Hernandez and Bradley had a troubled relationship at this point. Bradley claimed that on February 13, 2013, during the same trip, he woke up in a car with Hernandez pointing a gun at his face. The next morning, police found Bradley lying in a parking lot and bleeding from a bullet hole between his eyes. Bradley survived, but lost his right eye. He did not cooperate with police, and sought revenge.

The pair would trade more than 500 text messages in the next three months, which included death threats and attempts at extortion. Bradley told Hernandez that he had "semiautomatic weapons, bulletproof vests, and a crew that ran six deep". Hernandez's agent tried, unsuccessfully, to settle the matter quietly. Bradley demanded $5 million to keep his silence, and Hernandez countered with $1.5 million. Bradley then asked for $2.5 million. Hernandez did not respond, and went to see his lawyer.

On June 13, 2013, Bradley filed a civil lawsuit for damages against Hernandez in a Florida federal court. He withdrew the suit four days later, giving the two a chance to work out a settlement without the media knowing about it. On September 3, 2013, Hernandez's lawyers filed a postponement request in federal court until his murder charges were resolved. In February 2016, Hernandez reached a settlement with Bradley over the lawsuit. The terms of the settlement were not disclosed.

On May 11, 2015, Hernandez was indicted for witness intimidation in relation to the Bradley shooting, since Bradley was reportedly a witness to the 2012 Boston double homicide. The intimidation charge for Hernandez carried a maximum penalty of ten years in prison. This charge was included in Hernandez's trial for the double homicide, which began on March 1, 2017. During the trial, it was revealed Bradley texted his lawyer about the shooting in a deleted text message, which read:
"Now u sure once I withdraw this lawsuit I wont be held on perjury after I tell the truth about me not recalling anything about who shot me." According to Hernandez, the shooting of Bradley was the result of a drug deal gone wrong. "Aaron was telling us that there was a drug deal that was going on and it went bad and [Alexander Bradley] he was pissed at Aaron for vouching for these guys," his attorney Jose Baez said in an interview.

Hernandez was later acquitted of the charge of witness intimidation by a jury on April 14, 2017. They found Hernandez guilty on one count of illegal possession of firearms and acquitted him of all other charges in the murders of de Abreu and Furtado.

===2013 California incidents===
Hernandez traveled to California with Jenkins and their young daughter in 2013 to have shoulder surgery. While there, Jenkins called the police twice in less than a week, claiming that Hernandez was drunk and violent. In the first incident, Hernandez put his hand through a window. Hernandez's brother and friends later said that there were drugs and guns in the rented apartment, but police determined that Jenkins and the child were not in danger and never searched the premises. D.J. Hernandez found his brother alone on the roof of the building one night, looking defeated and rubbing the barrel of a gun against his face.

==Murder of Odin Lloyd ==

On June 18, 2013, police searched Hernandez's home in connection with an investigation into the shooting death of a friend, Odin Lloyd, whose body was found, with multiple gunshot wounds to the back and chest, in an industrial park about a mile from Hernandez's house.

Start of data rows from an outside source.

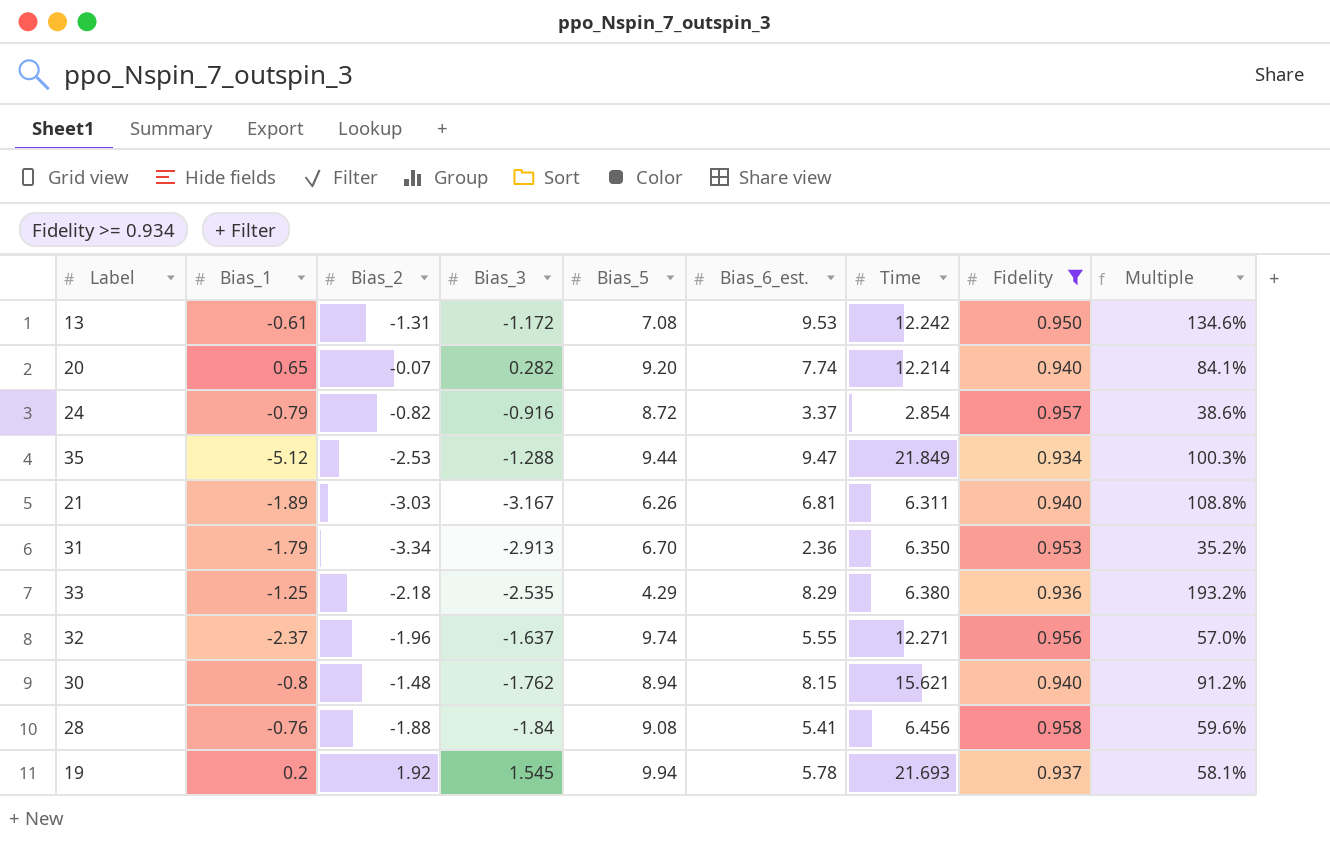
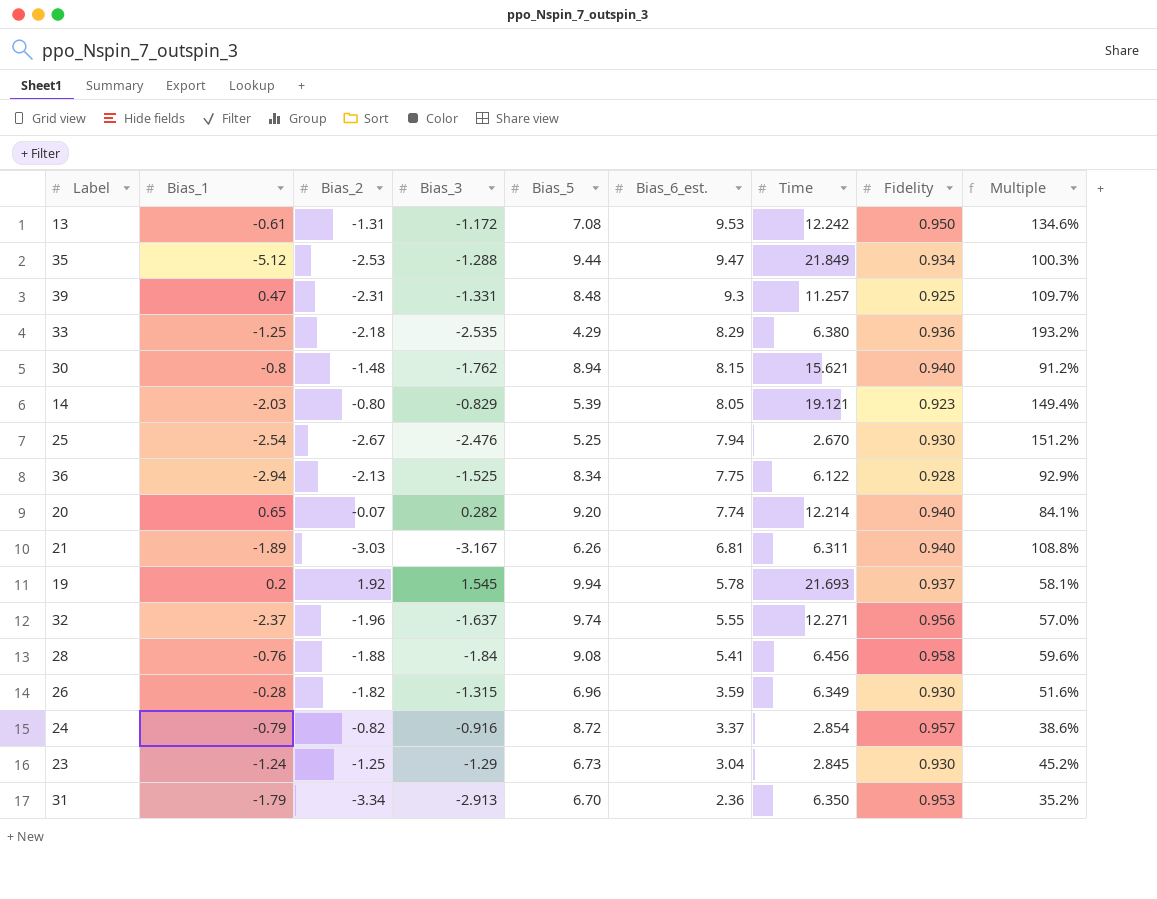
filter: Fidelity >= 0.934 -> none
row order: none -> Bias_6_est. descending

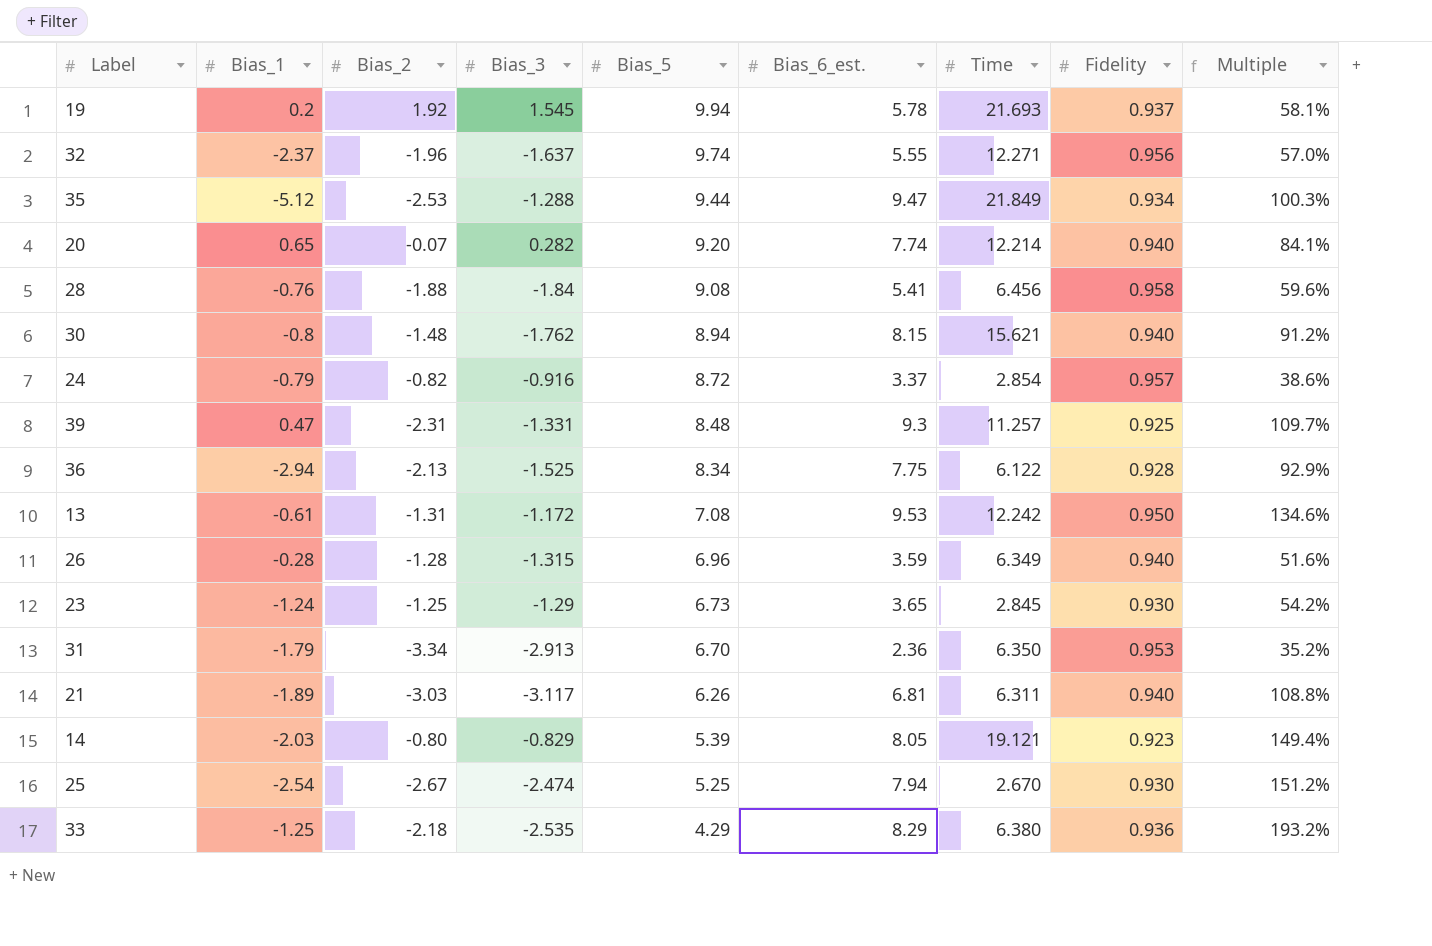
row order: Bias_6_est. descending -> Bias_5 descending
26 | Bias_2: -1.82 -> -1.28
26 | Fidelity: 0.930 -> 0.940
23 | Bias_6_est.: 3.04 -> 3.65
23 | Multiple: 45.2% -> 54.2%
21 | Bias_3: -3.167 -> -3.117
25 | Bias_3: -2.476 -> -2.474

The following day, Hernandez assured Patriots head coach Bill Belichick and owner Robert Kraft that he had nothing to do with the shooting. After this, Hernandez was "barred" from Gillette Stadium lest it become "the site of a media stakeout". The team also decided, a week before his eventual arrest, to sever all ties with Hernandez if he was arrested on any charge related to the case.

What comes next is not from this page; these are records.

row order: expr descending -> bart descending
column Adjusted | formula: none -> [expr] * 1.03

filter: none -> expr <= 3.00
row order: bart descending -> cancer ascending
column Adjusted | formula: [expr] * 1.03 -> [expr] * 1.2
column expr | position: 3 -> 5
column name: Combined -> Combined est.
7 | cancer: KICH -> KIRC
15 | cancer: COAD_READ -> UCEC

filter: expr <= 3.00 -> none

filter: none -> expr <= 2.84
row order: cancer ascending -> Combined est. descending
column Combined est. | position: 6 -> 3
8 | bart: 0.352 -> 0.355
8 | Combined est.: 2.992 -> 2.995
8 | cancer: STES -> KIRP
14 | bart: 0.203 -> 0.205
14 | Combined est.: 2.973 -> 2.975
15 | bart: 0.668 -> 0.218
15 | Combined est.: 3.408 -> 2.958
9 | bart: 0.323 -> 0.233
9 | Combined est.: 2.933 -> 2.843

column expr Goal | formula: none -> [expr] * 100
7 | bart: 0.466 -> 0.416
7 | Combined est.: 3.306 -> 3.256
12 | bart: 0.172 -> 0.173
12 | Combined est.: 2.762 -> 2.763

On June 26, 2013, Hernandez was charged with first-degree murder, in addition to five gun-related charges. The Patriots released Hernandez from the team about ninety minutes later, before being officially informed of the charges against him. Two other men were also arrested in connection with Lloyd's death.

On August 22, 2013, Hernandez was indicted by a grand jury for the murder of Lloyd; he pled not guilty on September 6, 2013. On April 15, 2015, he was found guilty of murder in the first degree, a charge that in Massachusetts automatically carried a sentence of life imprisonment without any possibility of parole; he also was found guilty of five firearm charges. A motive for the murder was never definitively established. Police investigated the possibility that Lloyd may have learned of Hernandez's bisexuality and that Hernandez was worried that Lloyd might out him to others.

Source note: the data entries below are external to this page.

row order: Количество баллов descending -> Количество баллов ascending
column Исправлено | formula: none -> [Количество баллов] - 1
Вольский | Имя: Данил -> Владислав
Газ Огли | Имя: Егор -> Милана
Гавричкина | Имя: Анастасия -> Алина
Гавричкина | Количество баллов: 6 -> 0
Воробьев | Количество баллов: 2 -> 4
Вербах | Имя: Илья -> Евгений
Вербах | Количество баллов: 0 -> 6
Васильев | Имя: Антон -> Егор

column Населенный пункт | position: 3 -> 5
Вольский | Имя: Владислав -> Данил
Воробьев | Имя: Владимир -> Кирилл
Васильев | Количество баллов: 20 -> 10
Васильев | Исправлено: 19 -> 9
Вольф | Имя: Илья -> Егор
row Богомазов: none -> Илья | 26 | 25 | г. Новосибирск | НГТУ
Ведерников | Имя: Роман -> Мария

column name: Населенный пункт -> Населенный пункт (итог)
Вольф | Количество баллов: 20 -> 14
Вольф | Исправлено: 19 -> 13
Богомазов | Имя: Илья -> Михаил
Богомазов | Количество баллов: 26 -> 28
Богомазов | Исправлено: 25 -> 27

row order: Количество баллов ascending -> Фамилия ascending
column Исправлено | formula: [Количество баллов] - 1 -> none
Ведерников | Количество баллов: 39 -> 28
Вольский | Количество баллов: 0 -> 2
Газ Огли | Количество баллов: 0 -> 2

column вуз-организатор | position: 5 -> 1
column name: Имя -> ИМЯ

===Release from team and aftermath===
Hernandez's arrest and subsequent termination by the Patriots resulted in financial and other consequences. He automatically forfeited his 2015–2018 salaries, totaling $19.3 million, which were not guaranteed. The Patriots voided all remaining guarantees, including his 2013 and 2014 salaries, on the terms that those guarantees were for skill, injury, or salary cap room, and did not include being cut for "conduct detrimental to the best interests of professional football". The team planned to withhold $3.25 million of Hernandez's 2012 signing bonus that was due to be paid in 2014, and to recoup the signing bonus already paid. The NFL salary cap allows teams to pro-rate signing bonuses over the life of a contract or a five-year period, whichever is shorter. By releasing Hernandez, the Patriots accelerated all of Hernandez's remaining guaranteed money into the 2013 and 2014 salary caps: the team took a $2.55 million hit in 2013, and another $7.5 million in 2014.

Since Hernandez had not completed his fourth season in the league, the Patriots were required to place him on waivers after releasing him and he went unclaimed. After Hernandez cleared waivers on June 28, NFL commissioner Roger Goodell announced that, while charges against Hernandez were pending, the NFL would not approve any contract signed by Hernandez until Goodell held a hearing to determine whether or not Hernandez should face suspension or other action under the league's Personal Conduct Policy. In prison phone calls, Hernandez expressed distress at his treatment by Belichick and the Patriots.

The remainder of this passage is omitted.